Dalle origini nel ciclocross ai trionfi nelle classiche, il fuoriclasse olandese domina anche fuori corsa
Articolo sviluppato dalla redazione di Inbici News24
Il destino nel sangue, la strada nel cuore
Ci sono campioni che sembrano predestinati, figure che emergono con naturalezza ben prima di diventare protagonisti. Mathieu Van der Poel appartiene a questa categoria. Cresciuto in una famiglia dove il ciclismo è parte della quotidianità, figlio dell’ex professionista Adrie van der Poel e nipote del leggendario Raymond Poulidor, ha respirato competizione fin dai primi anni.
Nel ciclocross, disciplina tecnica e spietata, ha costruito le basi del suo dominio. Titoli, vittorie e una superiorità evidente lo hanno consacrato giovanissimo come uno dei talenti più puri del panorama internazionale. Ma ciò che lo distingue non è solo la capacità di vincere: è il modo in cui lo fa, sempre all’attacco, sempre oltre i limiti.
L’ascesa tra le classiche monumento
Il passaggio al professionismo su strada ha confermato ogni aspettativa. Van der Poel ha portato con sé quello stile istintivo e spettacolare che lo ha reso unico. Nelle grandi classiche è diventato rapidamente protagonista, trasformando ogni gara in un racconto carico di tensione e colpi di scena.
Dalla Milano-Sanremo al Giro delle Fiandre, fino alla leggendaria Parigi-Roubaix, le sue vittorie hanno sempre avuto un tratto comune: l’imprevedibilità. Attacchi improvvisi, accelerazioni brucianti e una capacità rara di leggere la corsa nei momenti decisivi. In un ciclismo sempre più calcolato, Van der Poel resta un interprete libero, capace di accendere la gara quando tutto sembra scritto.
Il simbolo di un progetto vincente
All’interno dell’Alpecin-Deceuninck, il campione olandese rappresenta molto più di un leader tecnico. È il fulcro di un progetto costruito attorno alla sua figura, il volto di una squadra che ha trovato nella continuità una delle sue principali forze.
Il legame con il team si è consolidato negli anni, diventando un esempio raro in uno sport spesso segnato da cambiamenti frequenti.
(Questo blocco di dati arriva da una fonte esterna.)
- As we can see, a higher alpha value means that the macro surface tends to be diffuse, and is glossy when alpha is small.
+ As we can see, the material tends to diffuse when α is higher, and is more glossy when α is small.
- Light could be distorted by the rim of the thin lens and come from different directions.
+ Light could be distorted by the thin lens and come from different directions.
La sua presenza garantisce visibilità, risultati e una credibilità internazionale che va oltre il semplice aspetto sportivo.
Tra ingaggi e sponsor: il valore del campione
Nel ciclismo moderno, il valore di un atleta si misura anche fuori dalla strada. Mathieu van der Poel è oggi uno dei corridori più pagati al mondo. Le stime parlano di uno stipendio annuo compreso tra i 4 e i 4,5 milioni di euro, una cifra che lo colloca stabilmente tra l’élite del gruppo WorldTour.
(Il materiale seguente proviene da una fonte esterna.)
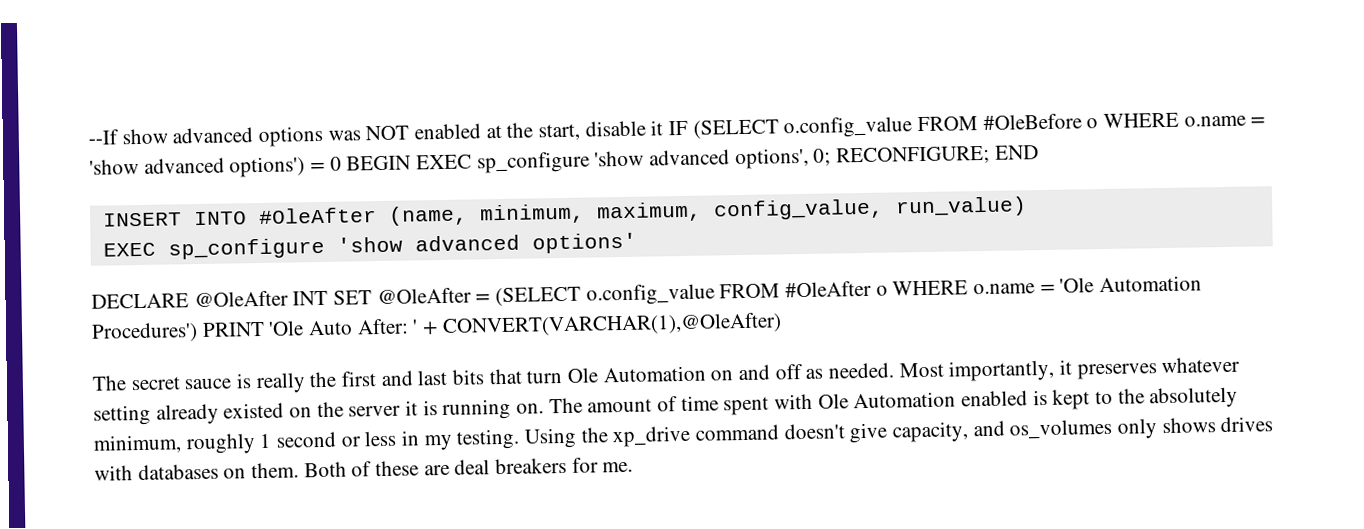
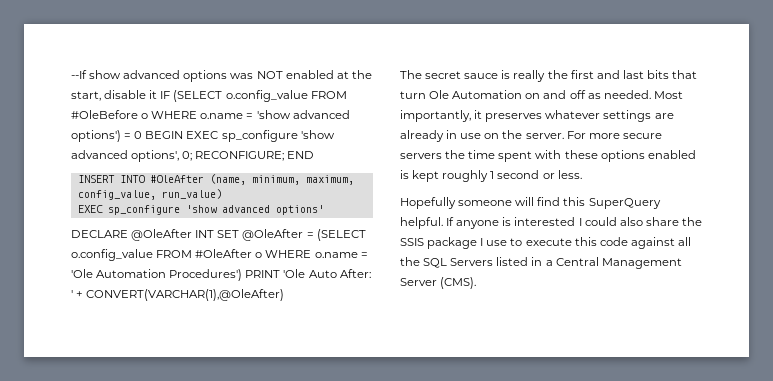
- Most importantly, it preserves whatever setting already existed on the server it is running on. The amount of time spent with Ole Automation enabled is kept to the absolutely minimum, roughly 1 second or less in my testing. Using the xp_drive command doesn't give capacity, and os_volumes only shows drives with databases on them. Both of these are deal breakers for me.
+ Most importantly, it preserves whatever settings are already in use on the server. For more secure servers the time spent with these options enabled is kept roughly 1 second or less.
+ Hopefully someone will find this SuperQuery helpful. If anyone is interested I could also share the SSIS package I use to execute this code against all the SQL Servers listed in a Central Management Server (CMS).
A questo si aggiungono importanti accordi commerciali con marchi di primo livello come Canyon, Richard Mille e Lamborghini. Partnership che amplificano il suo valore mediatico e contribuiscono in modo significativo al reddito complessivo.
Non vanno dimenticati i premi gara e i bonus legati ai risultati. Le vittorie nelle classiche monumento e i piazzamenti nelle competizioni più prestigiose garantiscono entrate aggiuntive, rendendo ogni stagione non solo un successo sportivo, ma anche economico.
Il confronto con i giganti del presente
Nel panorama attuale, pochi corridori possono competere con lui anche dal punto di vista economico. Tadej Pogacar rappresenta il vertice assoluto degli ingaggi, mentre Wout van Aert si colloca su livelli simili a quelli dell’olandese.
Eppure, Van der Poel mantiene una specificità unica: la capacità di essere spettacolo puro, di trasformare ogni gara in emozione. Un valore che va oltre i numeri e che lo rende uno degli atleti più seguiti e apprezzati al mondo.
Oltre il campione, l’icona
Ridurre Mathieu van der Poel alle cifre del suo contratto sarebbe limitante. Il suo impatto sul ciclismo moderno è culturale prima ancora che sportivo. È un corridore che interpreta la gara con libertà, senza timori, riportando il gesto atletico al centro della scena.
In un’epoca dominata da strategie e calcoli, la sua capacità di sorprendere rappresenta un valore raro. Ed è proprio questa combinazione di talento, carisma e risultati a spiegare perché oggi sia non solo uno dei più forti, ma anche uno dei più pagati ciclisti al mondo.